- WHAT YOU ARE ASKED TO DO: Leaving out the pictures, output each record exactly as it stands.

- GIVEN ENTRIES:
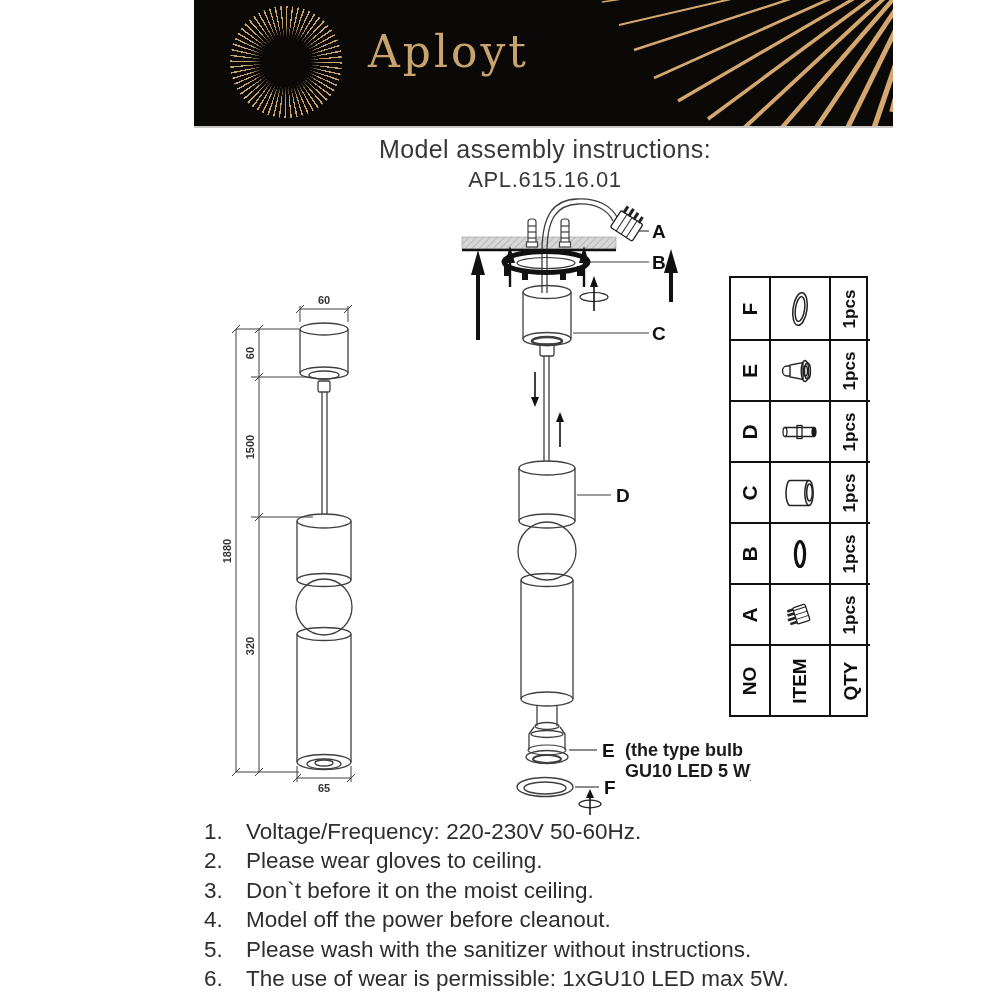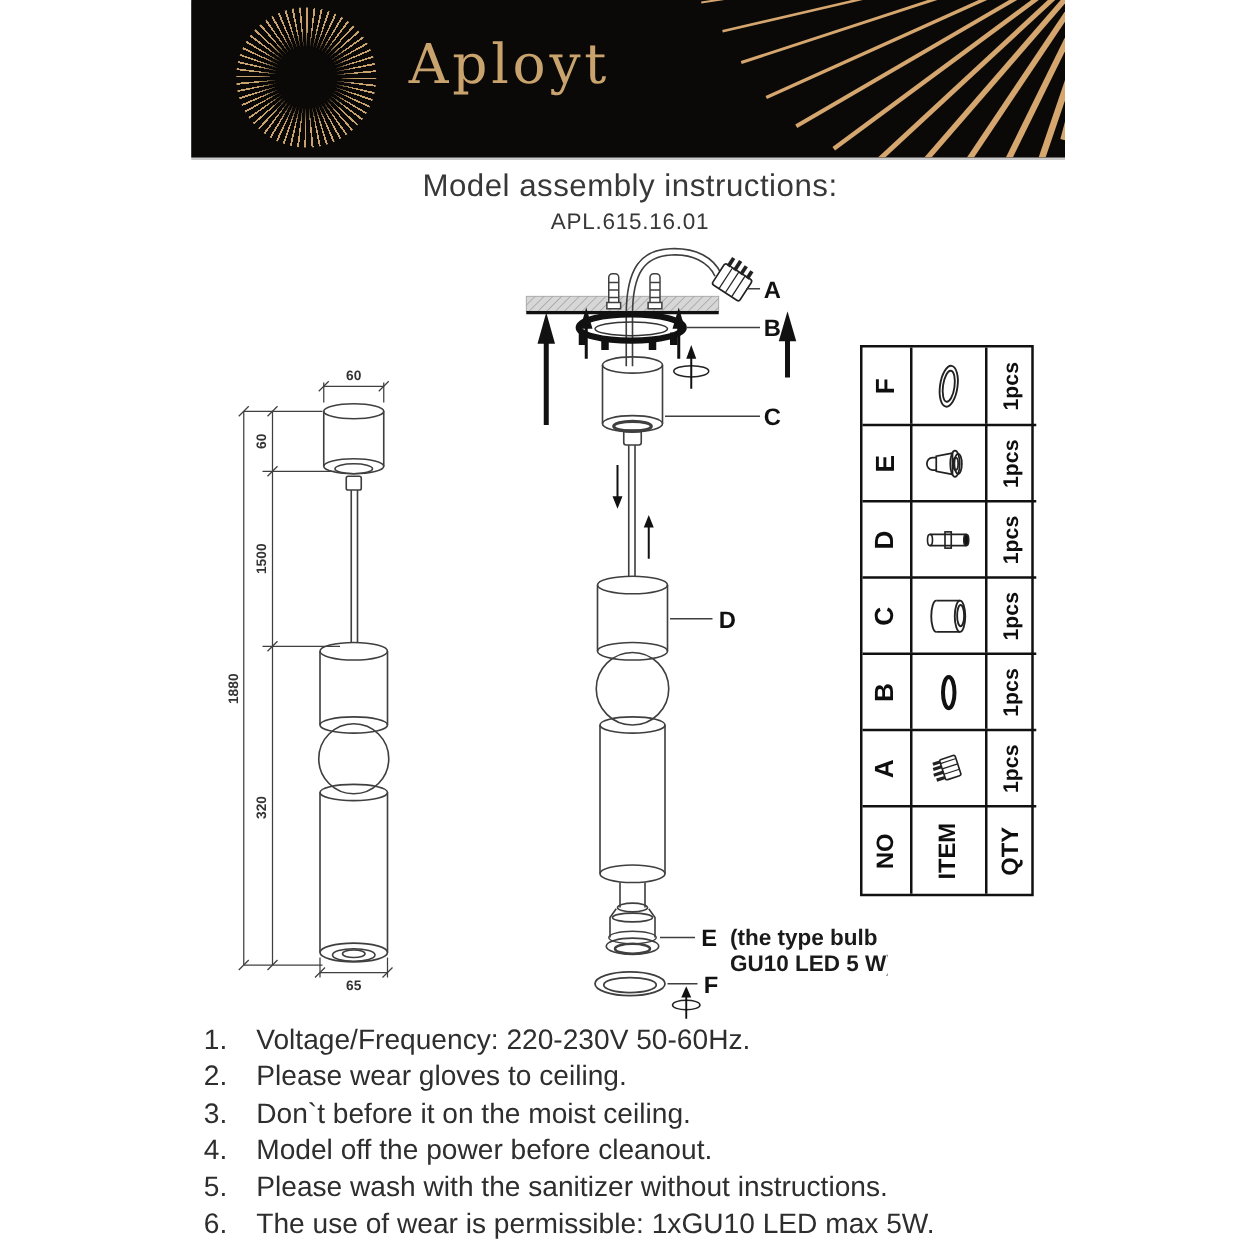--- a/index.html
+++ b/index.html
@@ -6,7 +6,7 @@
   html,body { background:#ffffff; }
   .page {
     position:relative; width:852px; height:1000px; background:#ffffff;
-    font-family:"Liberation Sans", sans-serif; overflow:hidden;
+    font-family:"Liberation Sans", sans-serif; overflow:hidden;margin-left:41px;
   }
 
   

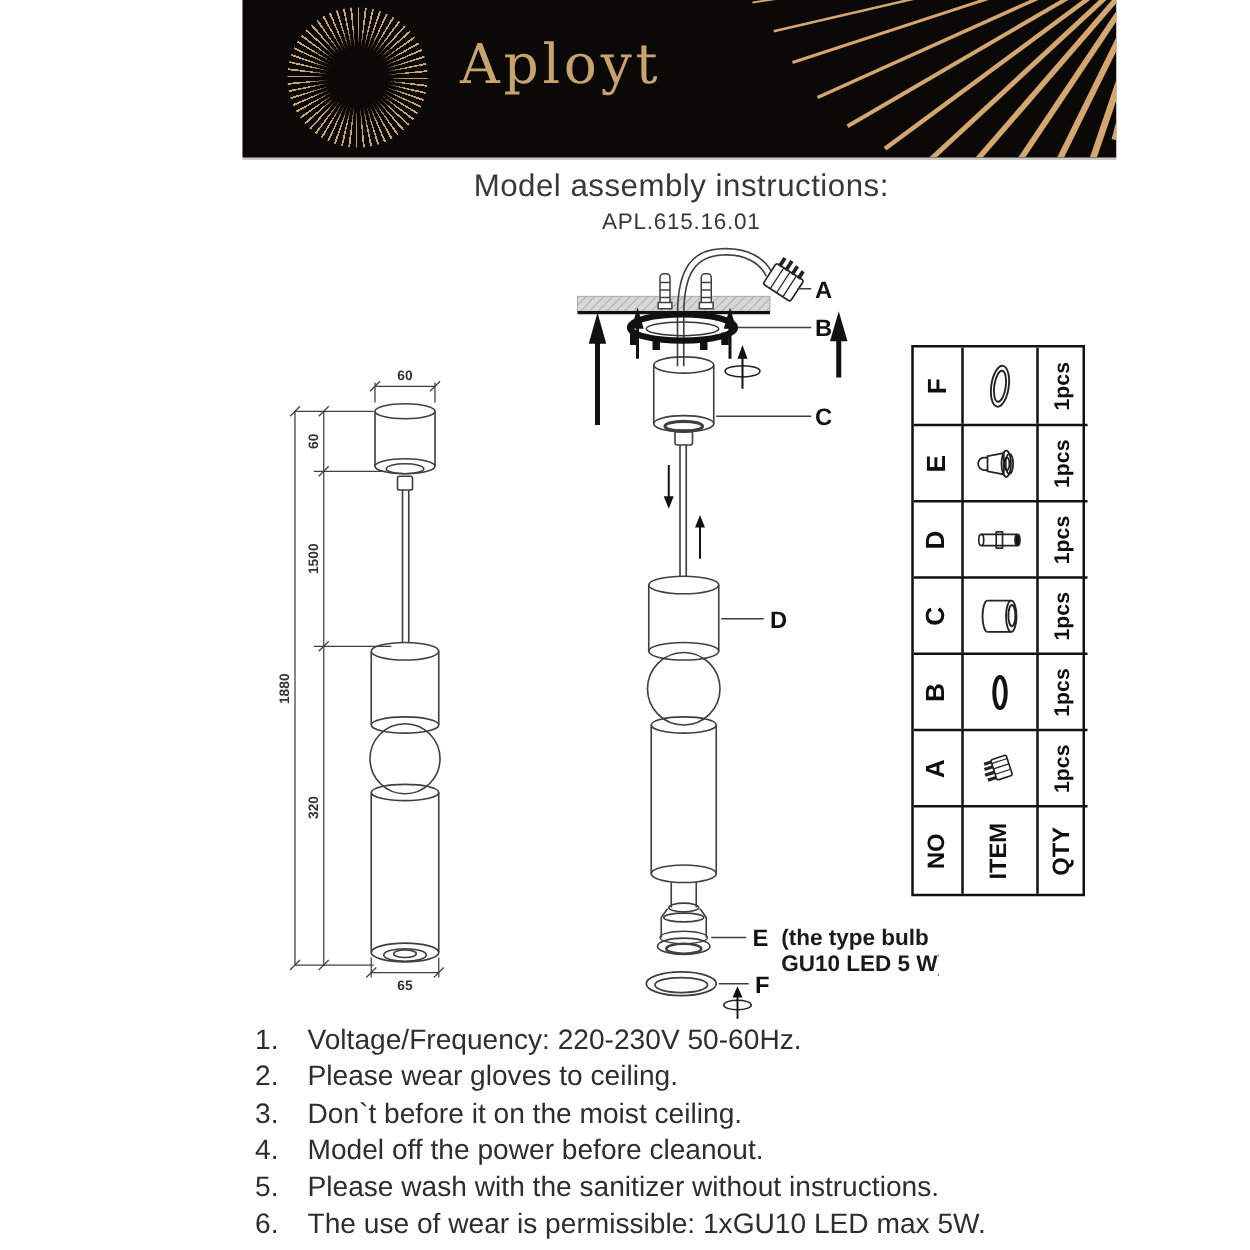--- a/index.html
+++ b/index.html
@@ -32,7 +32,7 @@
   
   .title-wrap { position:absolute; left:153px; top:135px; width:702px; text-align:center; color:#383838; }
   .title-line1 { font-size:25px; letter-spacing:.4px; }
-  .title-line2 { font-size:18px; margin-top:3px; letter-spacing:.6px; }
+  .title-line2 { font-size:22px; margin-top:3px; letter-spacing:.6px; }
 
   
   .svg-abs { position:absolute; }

- SOLUTION:
--- a/index.html
+++ b/index.html
@@ -6,7 +6,7 @@
   html,body { background:#ffffff; }
   .page {
     position:relative; width:852px; height:1000px; background:#ffffff;
-    font-family:"Liberation Sans", sans-serif; overflow:hidden;
+    font-family:"Liberation Sans", sans-serif; overflow:hidden;margin-left:41px;
   }
 
   

--- a/index.html
+++ b/index.html
@@ -32,7 +32,7 @@
   
   .title-wrap { position:absolute; left:153px; top:135px; width:702px; text-align:center; color:#383838; }
   .title-line1 { font-size:25px; letter-spacing:.4px; }
-  .title-line2 { font-size:18px; margin-top:3px; letter-spacing:.6px; }
+  .title-line2 { font-size:22px; margin-top:3px; letter-spacing:.6px; }
 
   
   .svg-abs { position:absolute; }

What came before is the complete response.